(Stored items)
===

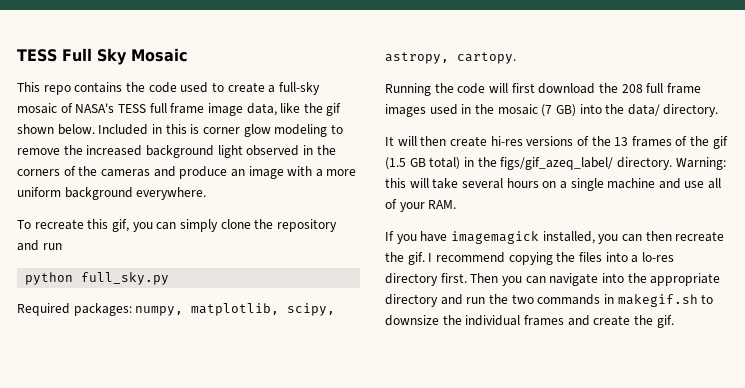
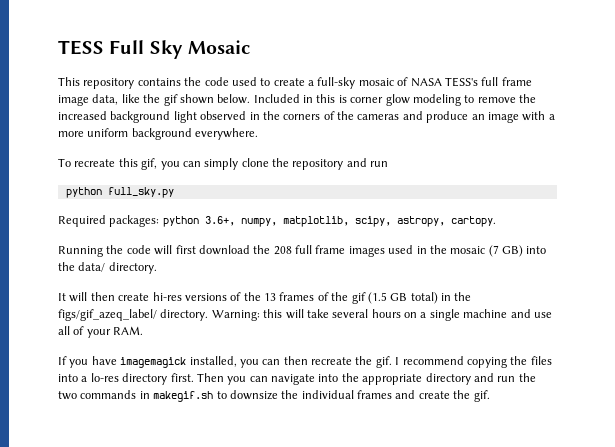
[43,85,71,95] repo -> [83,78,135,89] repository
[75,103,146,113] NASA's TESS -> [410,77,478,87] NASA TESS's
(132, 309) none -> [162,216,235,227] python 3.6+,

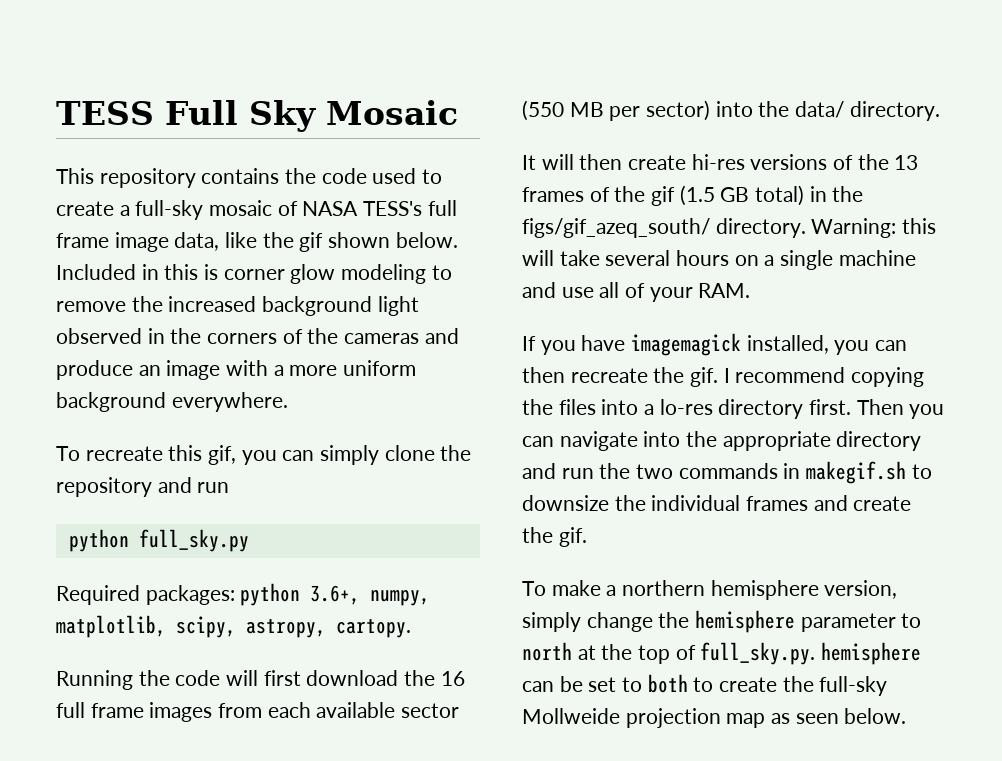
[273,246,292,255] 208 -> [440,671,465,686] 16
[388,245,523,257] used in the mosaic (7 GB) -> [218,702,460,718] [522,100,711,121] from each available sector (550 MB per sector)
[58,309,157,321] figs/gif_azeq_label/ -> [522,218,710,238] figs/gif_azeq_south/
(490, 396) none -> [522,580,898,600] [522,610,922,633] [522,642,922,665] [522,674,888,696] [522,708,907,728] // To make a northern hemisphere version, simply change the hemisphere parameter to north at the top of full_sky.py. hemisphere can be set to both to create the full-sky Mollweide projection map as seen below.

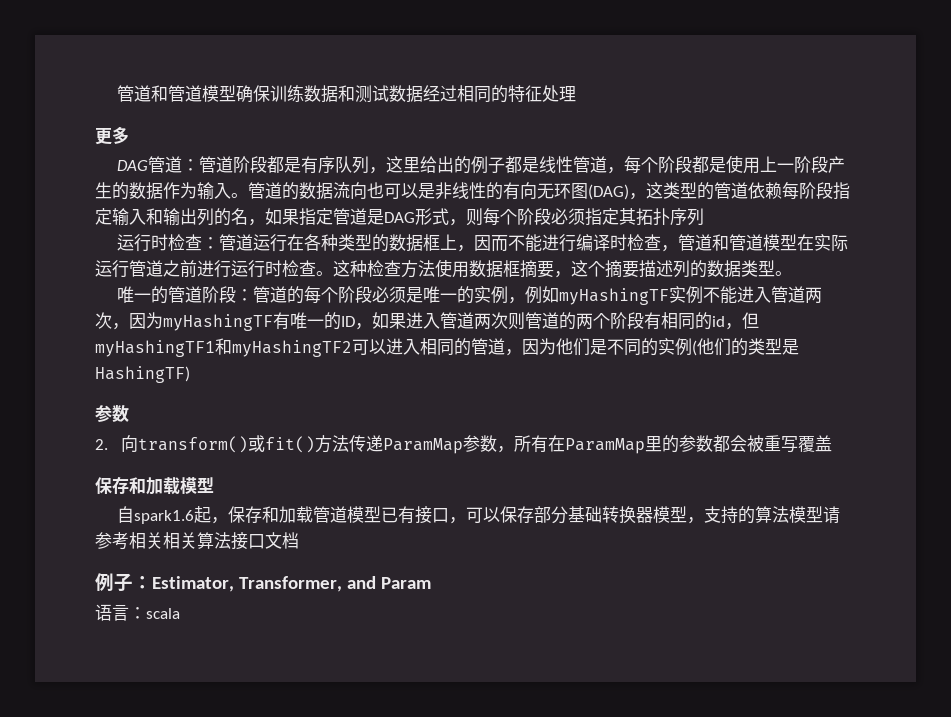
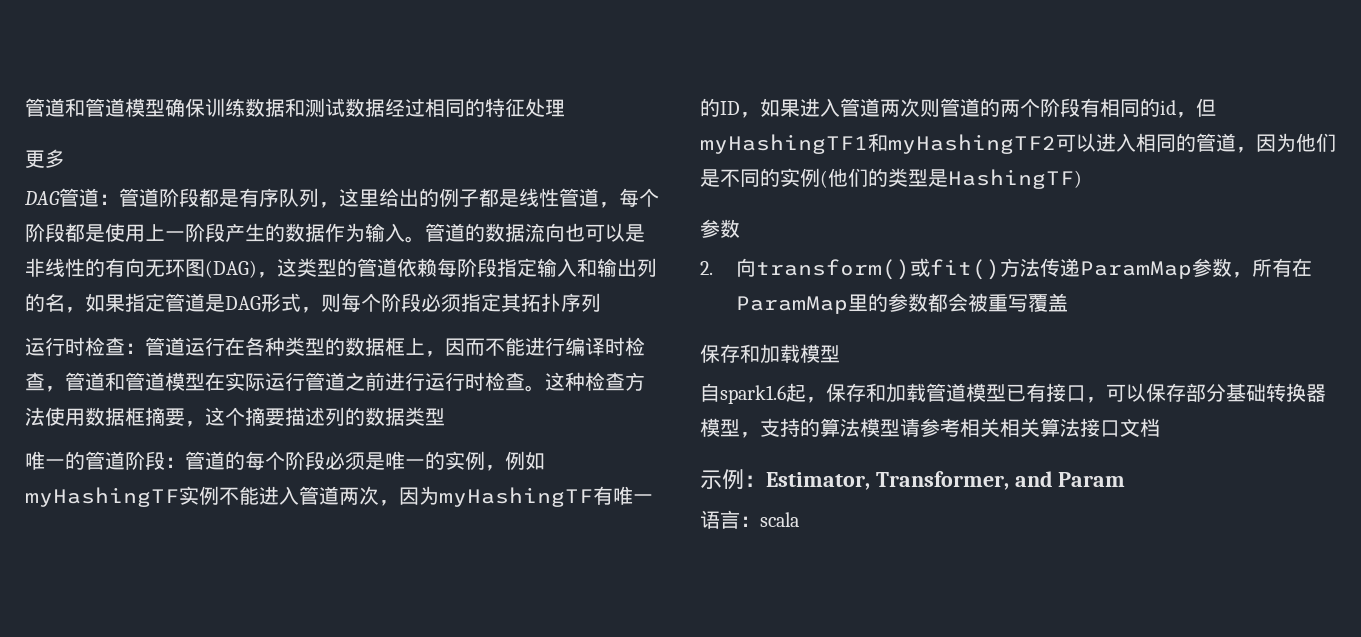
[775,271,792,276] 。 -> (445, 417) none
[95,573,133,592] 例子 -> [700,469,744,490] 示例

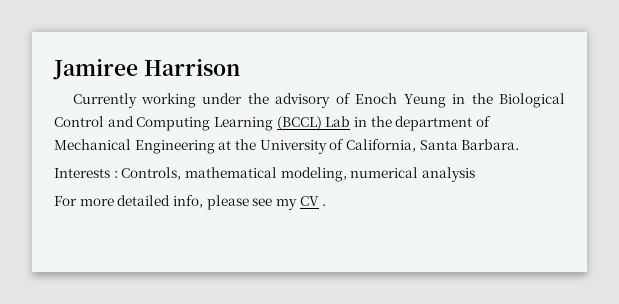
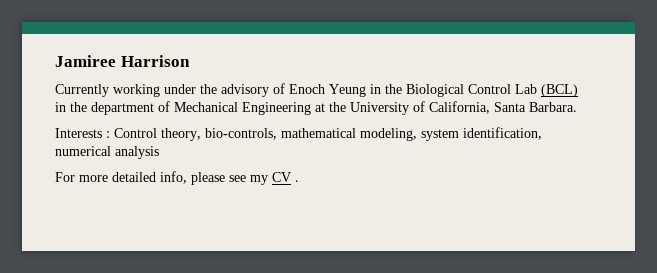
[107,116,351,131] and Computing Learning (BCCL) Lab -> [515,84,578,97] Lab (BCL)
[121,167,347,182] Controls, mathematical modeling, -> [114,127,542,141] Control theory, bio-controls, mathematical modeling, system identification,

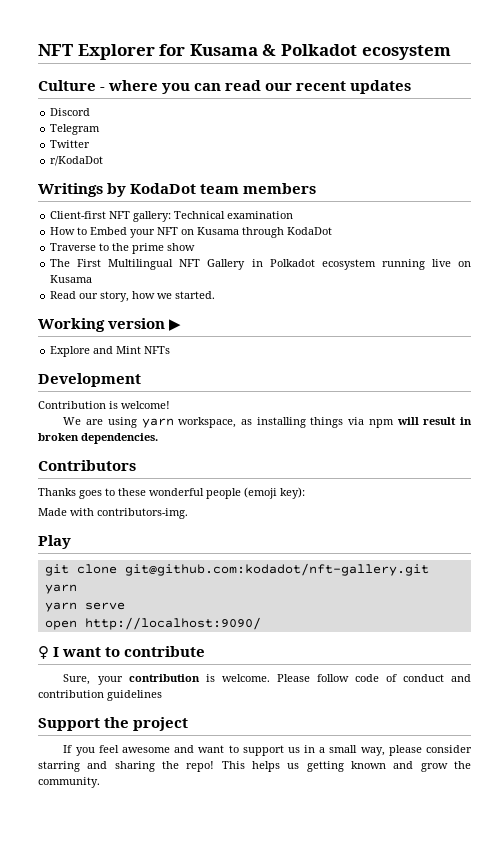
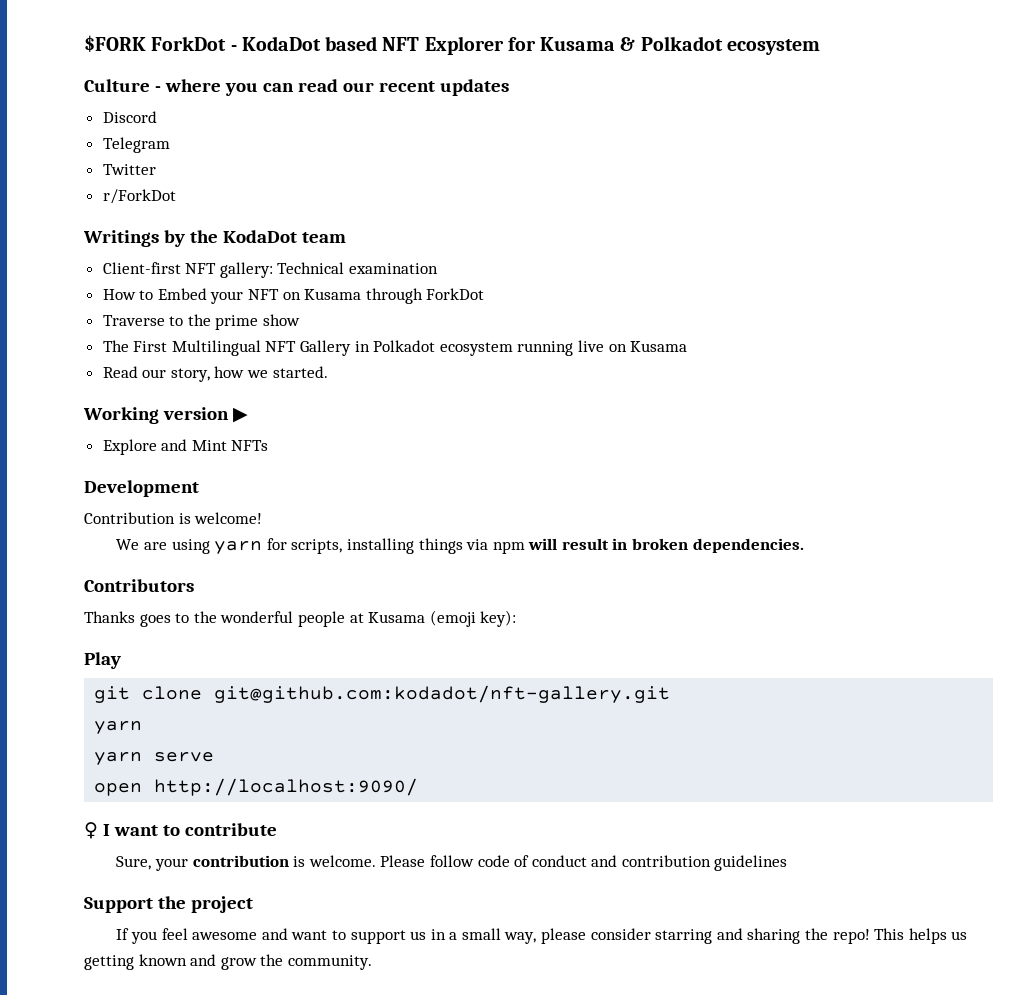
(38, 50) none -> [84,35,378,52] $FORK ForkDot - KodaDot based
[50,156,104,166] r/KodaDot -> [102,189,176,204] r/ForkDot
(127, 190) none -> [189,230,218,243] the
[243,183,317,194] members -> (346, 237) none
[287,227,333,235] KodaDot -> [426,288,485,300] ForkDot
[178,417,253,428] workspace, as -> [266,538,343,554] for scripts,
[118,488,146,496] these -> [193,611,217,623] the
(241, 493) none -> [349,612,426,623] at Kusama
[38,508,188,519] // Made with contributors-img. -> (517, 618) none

===

From the records above, transcribe exactly the lines starting at the one containing "[75,103,146,113] NASA's TESS" and ending at the one containing "[388,245,523,257] used in". Skip the pictures.

→ **Answer to this task**
[75,103,146,113] NASA's TESS -> [410,77,478,87] NASA TESS's
(132, 309) none -> [162,216,235,227] python 3.6+,

[273,246,292,255] 208 -> [440,671,465,686] 16
[388,245,523,257] used in the mosaic (7 GB) -> [218,702,460,718] [522,100,711,121] from each available sector (550 MB per sector)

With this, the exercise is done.